Question

Let $f\left( x \right)$ be a polynomial function of second degree. If $f\left( 1 \right) = f\left( { - 1} \right)$ and a, b, c are in AP, then $f'\left( a \right),f'\left( b \right),f'\left( c \right)$ are in
A) $GP$
B) $HP$
C) $AGP$
D) $AP$

Answer 1

Hint: If a, b, c are in AP, then $2b = a + c$. Calculate the values of $f'\left( a \right),f'\left( b \right),f'\left( c \right)$ and check whether they satisfy the condition of GP, HP, AGP or AP.

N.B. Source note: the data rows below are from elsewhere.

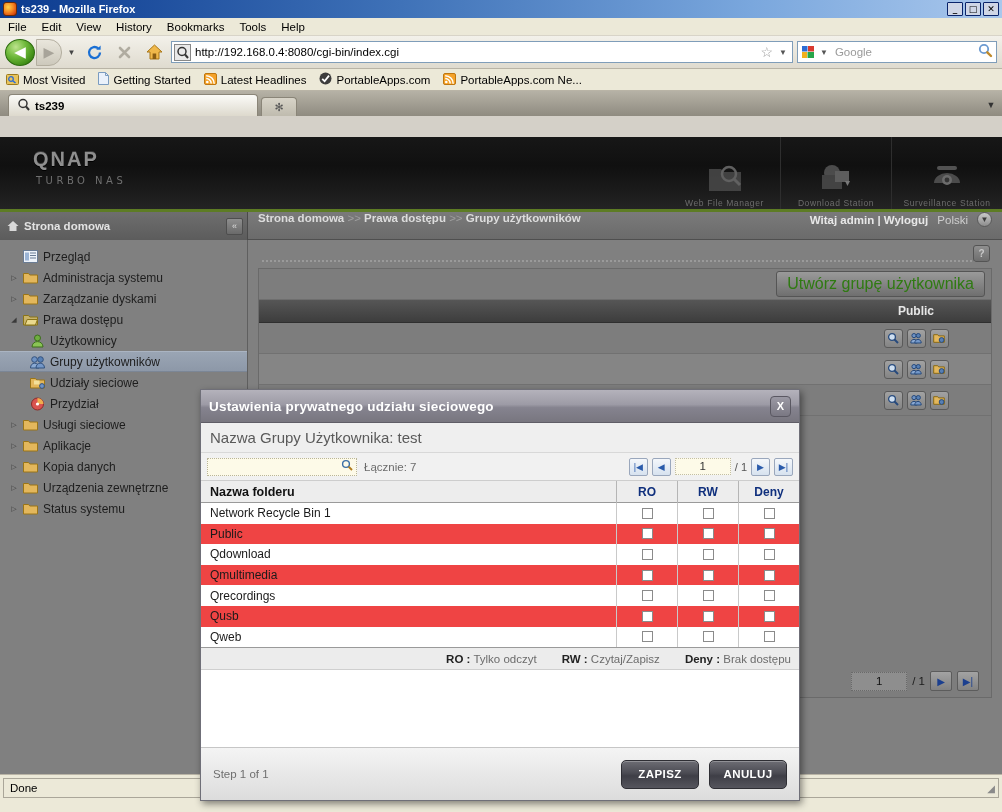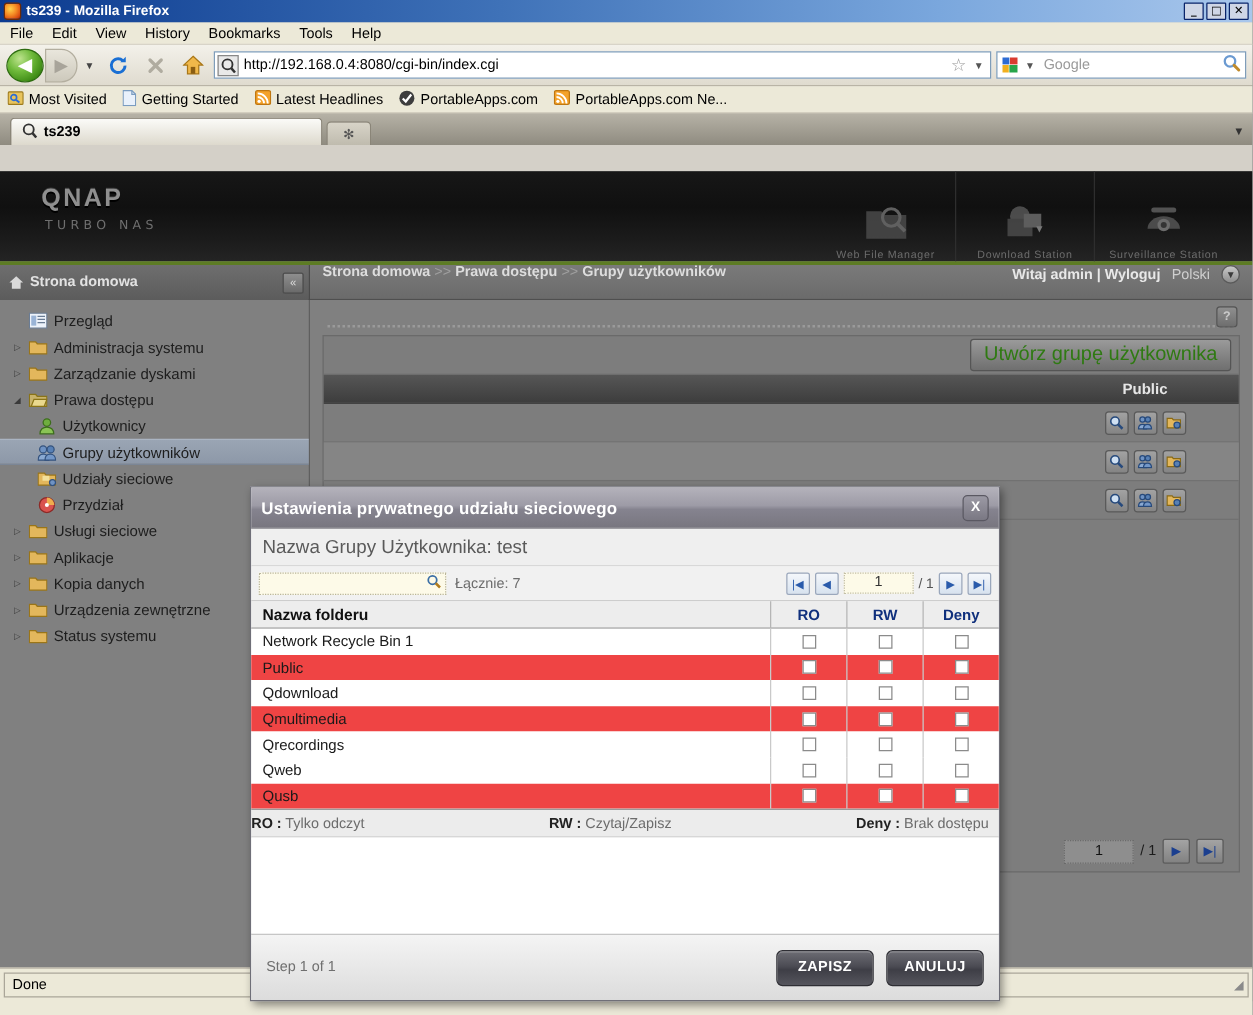"Web File Manager" .apps { right: 16px -> 0 }
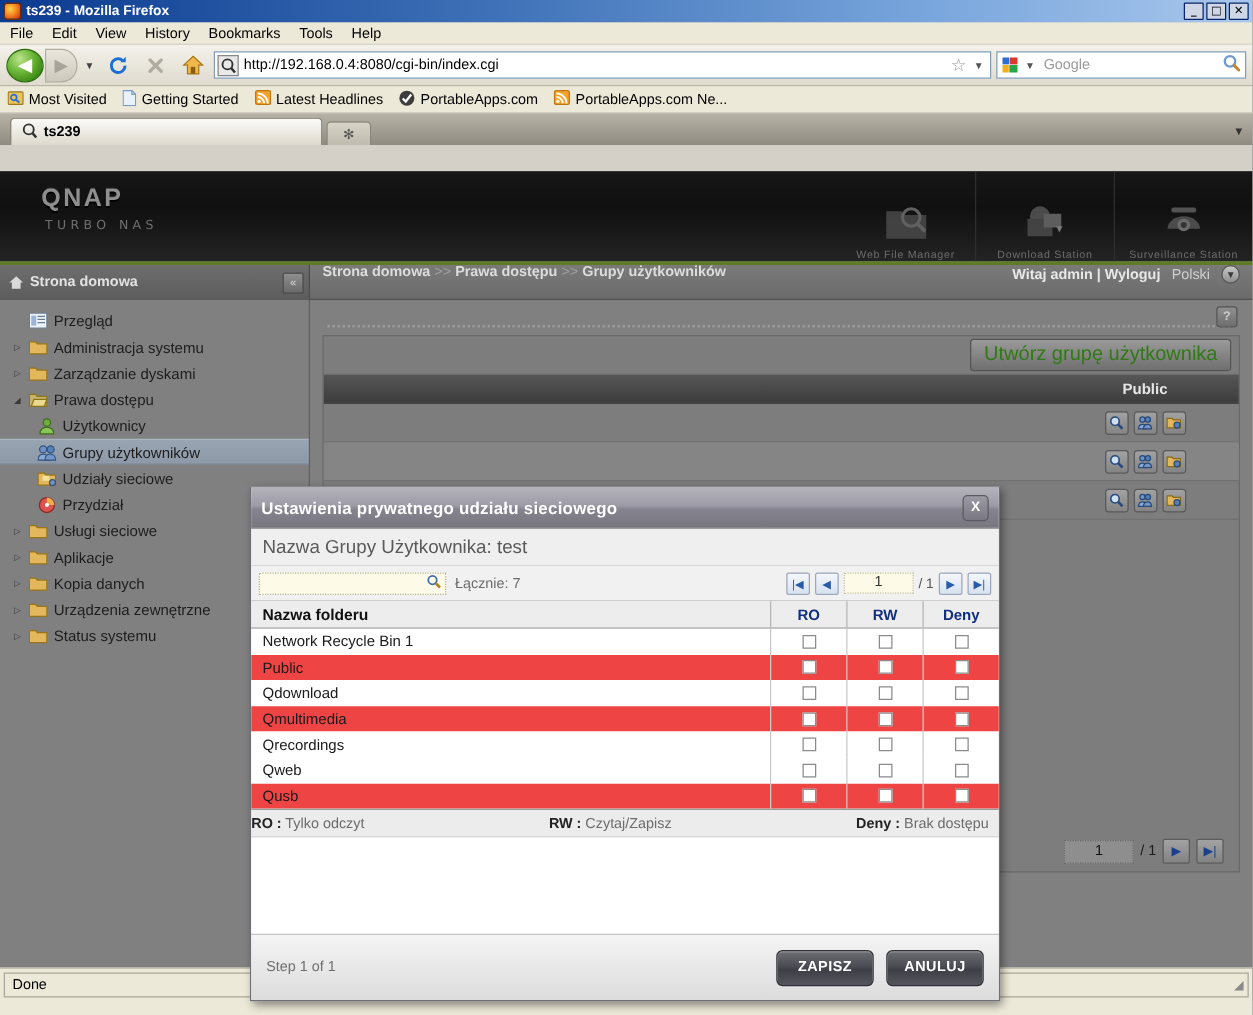"Qweb" div.mrow { order: before "Qusb" -> after "Qusb" }
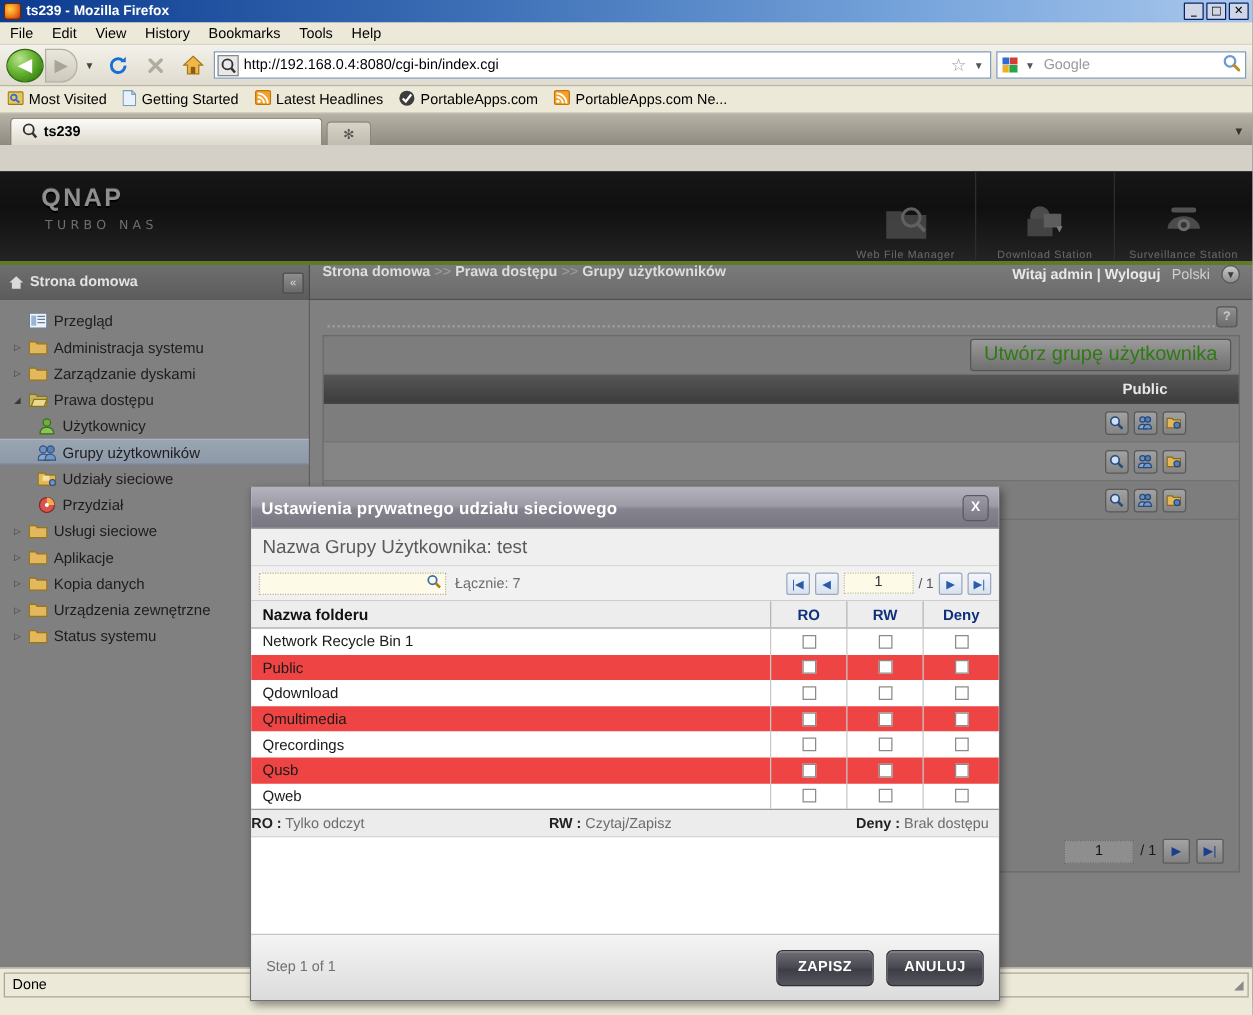"RO : Tylko odczyt" .legend { justify-content: space-between -> flex-end }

Complete step-by-step answer:
Let the polynomial be $f\left( x \right) = p{x^2} + qx + r$
Given that, $f\left( 1 \right) = f\left( { - 1} \right)$
Substituting $1$ and $ - 1$ in $f\left( x \right)$ in place of $x$ and equating them,
$
  p{\left( 1 \right)^2} + q\left( 1 \right) + r = p{\left( { - 1} \right)^2} + q\left( { - 1} \right) + r \\
  p + q + r = p - q + r \\
  2q = 0 \\
  q = 0 \\
 $
Therefore, on substituting $q = 0$ in $f\left( x \right)$ ;
$f\left( x \right) = p{x^2} + r$
To need to be able to calculate $f'\left( a \right)$ we need to find $f'\left( x \right)$ , that is
$\dfrac{{d\left( {f\left( x \right)} \right)}}{{dx}}$
$f'\left( x \right) = 2px$ (1)
($\because \dfrac{{d\left( {{x^n}} \right)}}{{dx}} = n{x^{n - 1}}$ and $d\left( {{\text{constant}}} \right) = 0$)
We are given that a, b and c are in AP.
That is,
$2b = a + c$ (2)
To obtain the values of $f'\left( a \right){\text{ , }}f'\left( b \right){\text{ , }}f'\left( c \right)$ , replace $x$ by $a{\text{ , }}b{\text{ and }}c$ respectively.
$
  f'\left( a \right) = 2pa \\
  f'\left( b \right) = 2pb \\
  f'\left( c \right) = 2pc \\
 $ (3)
Here we can see that;
$
  f'\left( a \right) + f'\left( c \right) = 2pa + 2pc \\
   = 2p\left( {a + c} \right) \\
   = 2p\left( {2b} \right) \\
 $
(using (2))
$
   = 4pb \\
   = 2\left( {2pb} \right) \\
   = 2\left( {f'\left( b \right)} \right) \\
 $
(using (3))
Hence, $f'\left( a \right) + f'\left( c \right) = 2f'\left( b \right)$
Hence, this confirms that $f'\left( a \right),f'\left( b \right),f'\left( c \right)$ are in AP.

Option D is the correct answer.

Note: The condition of GP, that is, when a, b, c are in GP, they must satisfy the relation, ${b^2} = ac$. And if a , b, c are in HP, they must satisfy $\dfrac{1}{a} + \dfrac{1}{c} = \dfrac{2}{b}$. Here it should be noted that a, b, c being in HP means the reciprocal of these numbers are in AP: $\dfrac{1}{a},\dfrac{1}{b},\dfrac{1}{c}$are in AP.
Similarly if $\dfrac{1}{a},\dfrac{1}{b},\dfrac{1}{c}$are in AP, then a,b,c are in HP.
AGP is the most complex progression, here the numbers are in AP as well as GP at the same time. Here the numbers are : $a,\left( {a + d} \right)r,\left( {a + 2d} \right){r^2}$------. d is the common difference and r is the common ratio.